- _What is required_
When the line containing "discount: 10% = 1841.19 -> 10% = 1055.64" appears in the entries below, begin printing there and stop after the line containing "total: 16677.16 -> 9607.22"; print each of those lines exactly and no other line.
******
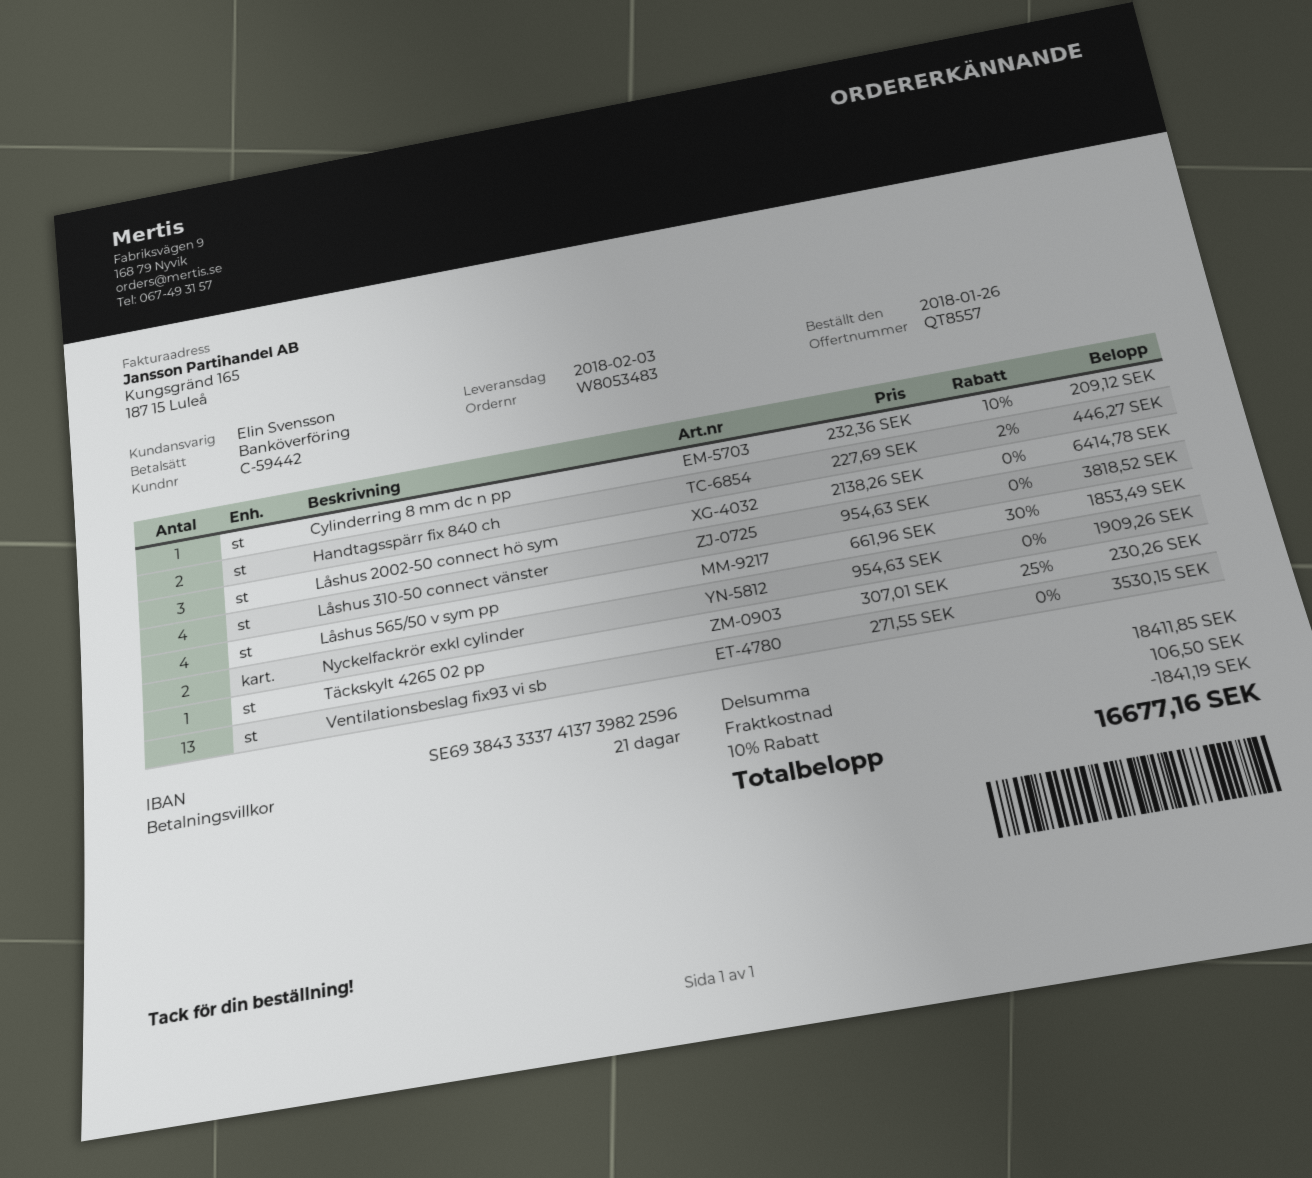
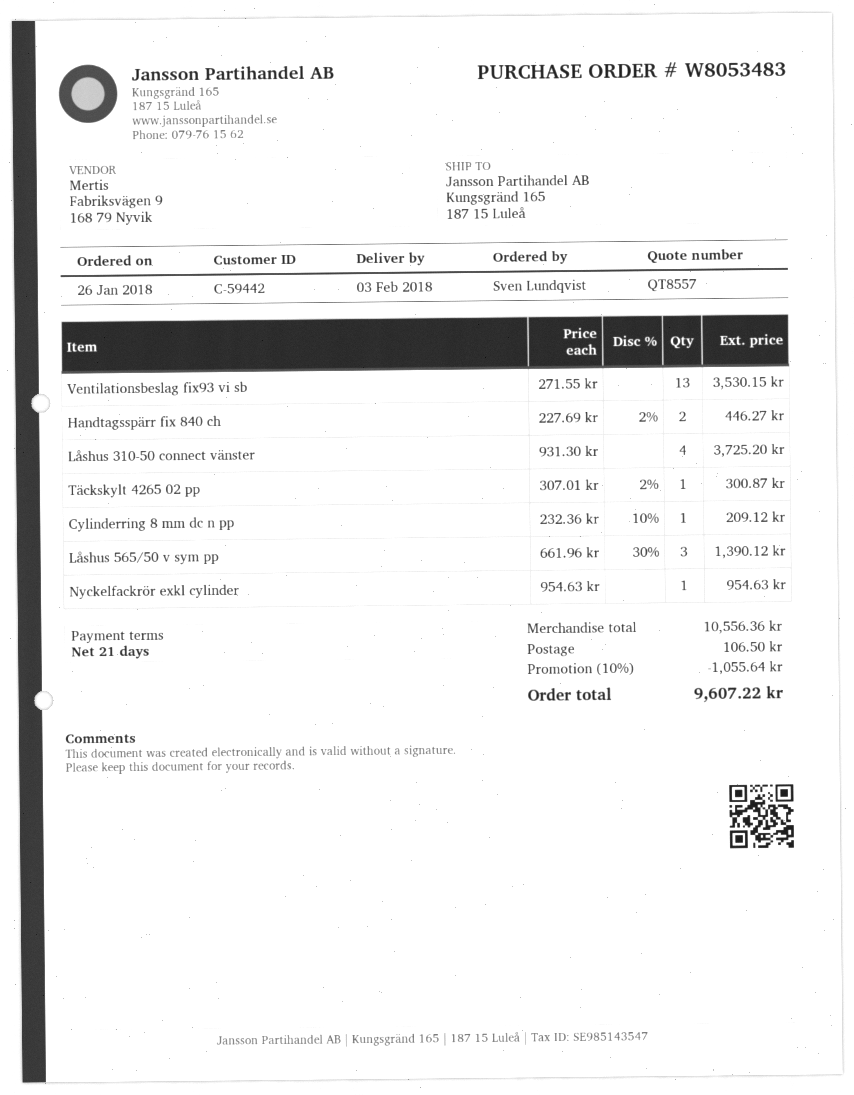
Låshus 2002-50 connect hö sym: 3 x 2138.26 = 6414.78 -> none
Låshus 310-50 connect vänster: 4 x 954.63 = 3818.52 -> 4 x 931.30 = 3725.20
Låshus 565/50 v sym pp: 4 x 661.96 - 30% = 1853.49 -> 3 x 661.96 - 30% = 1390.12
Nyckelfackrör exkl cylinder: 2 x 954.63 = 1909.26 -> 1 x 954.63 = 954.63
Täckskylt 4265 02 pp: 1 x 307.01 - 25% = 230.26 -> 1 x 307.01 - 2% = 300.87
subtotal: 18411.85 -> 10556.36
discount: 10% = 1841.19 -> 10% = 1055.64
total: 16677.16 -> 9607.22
******
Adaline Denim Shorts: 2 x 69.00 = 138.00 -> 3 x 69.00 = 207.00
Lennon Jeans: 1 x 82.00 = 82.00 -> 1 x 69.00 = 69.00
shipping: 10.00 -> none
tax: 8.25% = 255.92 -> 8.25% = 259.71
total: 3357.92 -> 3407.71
******
- _Exercise output_
discount: 10% = 1841.19 -> 10% = 1055.64
total: 16677.16 -> 9607.22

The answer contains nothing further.